The Northwest gardening season is just beginning and many amateur gardeners will be eager to get out and get their hands dirty. Whether you are a beginner or have been gardening for years, safety protocol is important. The CDCs gardening safety tips can help to prevent a gardening accident this year.
Top gardening safety tips
Wear appropriate clothing and safety gear
- Wear sturdy shoes, long pants and gardening gloves to help reduce skin irritations and cuts
- If you are spraying chemicals or using motorized equipment, safety goggles are a must.
- Wear a wide brimmed hat and sunscreen to prevent sun burn. Also, stay well hydrated with water and/or Gatorade style drink and know your limits in the heat.
- If there are mosquitoes or ticks nearby use insect repellent and wear long-sleeved shirts and pants tucked into your socks. High rubber boots can also prevent a tick bite since ticks are usually on the ground.
Handle gardening tools/chemicals carefully
- Test gardening equipment to make sure that it is working properly before the season begins.
- Follow safety instructions for equipment and use of chemicals.
- Always sharpen tools carefully.
- Keep tools, chemicals and equipment away from children’s reach.
Listen to your body and take breaks as needed
- Take regular breaks for water and healthy foods.
- If you begin to feel overheated go inside or in a shaded area and consume water.
- If you become breathless, dizzy, nauseous, confused or develop a headache, rapid pulse or your muscles become sore take a break.
Note: People over the age of 65 and children under the age of four or people who are overweight and/or have a health condition should take special care to watch how they are feeling.

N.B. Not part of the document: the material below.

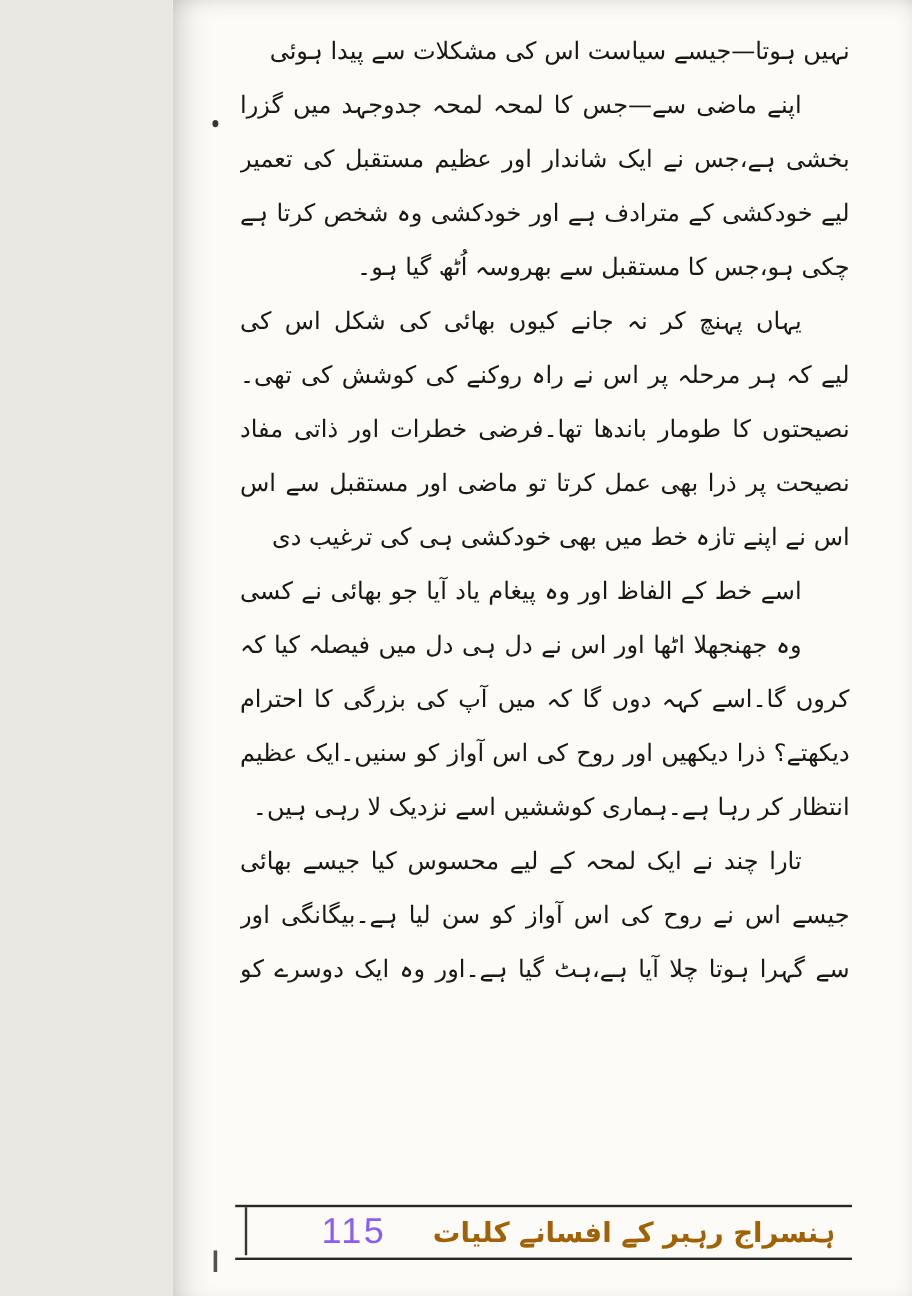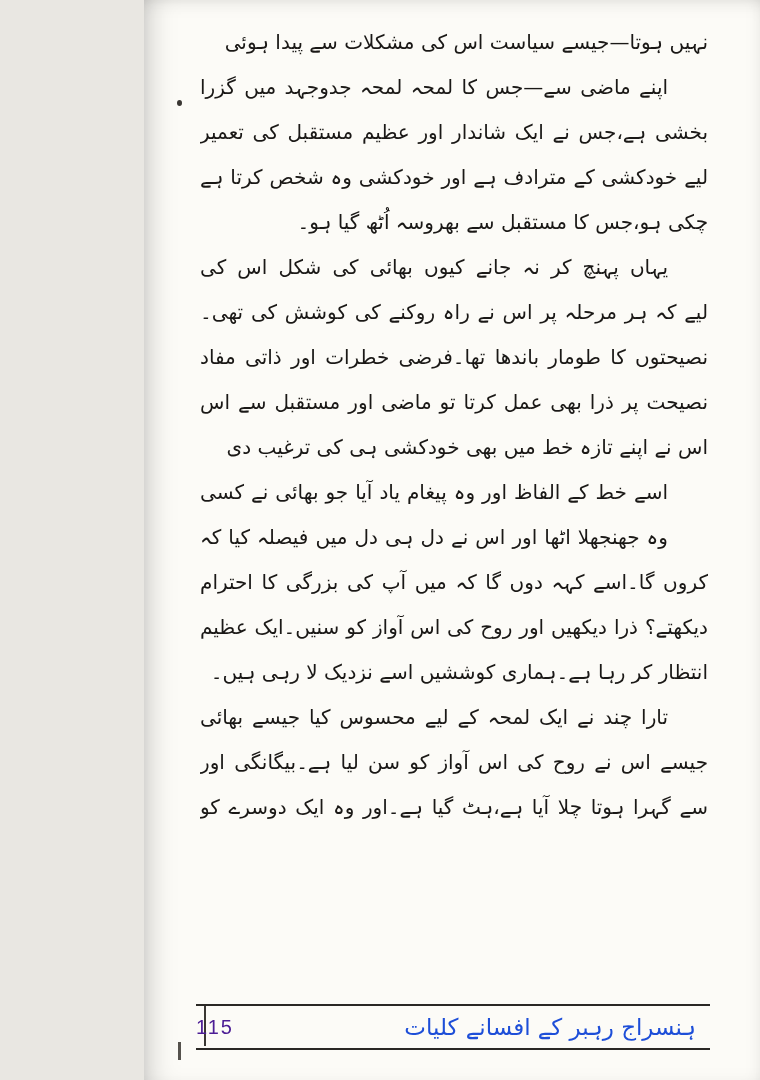"115" .footer-page-number { color: #4c1d95 -> #8b5cf6; font-size: 20px -> 30px; margin-left: none -> 72px }
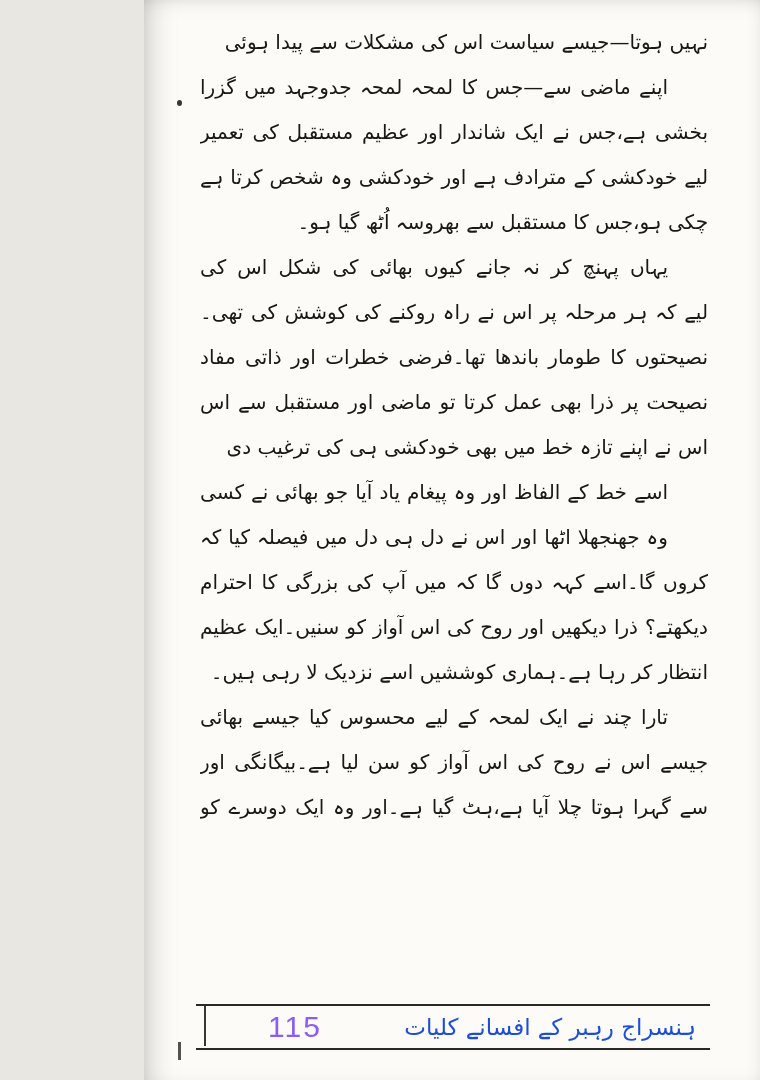"ہنسراج رہبر کے افسانے کلیات" .footer-title { color: #1d4ed8 -> #a16207; font-weight: normal -> bold }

Tips for gardeners with special needs
- If you have arthritis in your hands purchase tools that are easy to grasp and sized appropriately.
- Avoid climbing ladders or operating machinery if you are taking medication that makes you drowsy.
- If you have been inactive, start out gardening for less than 20 minutes and gradually build up time and intensity.
Make sure you are up to date on your tetanus vaccination
Adults should get a tetanus vaccination every 10 years. Tetanus lives in the soil and can enter the body through a break in the skin. Sharp tools combined with digging in the dirt makes gardeners especially vulnerable to tetanus infections. Make sure your tetanus/diphtheria (Td) vaccination is up to date before the start of the season. If you believe that you may have been exposed to tetanus and your last tetanus shot was more than five years ago contact your physician about whether you need a booster shot.
Seek medical care if you are injured, experience chest and arm pain, dizziness, light-headedness or heat-related illness.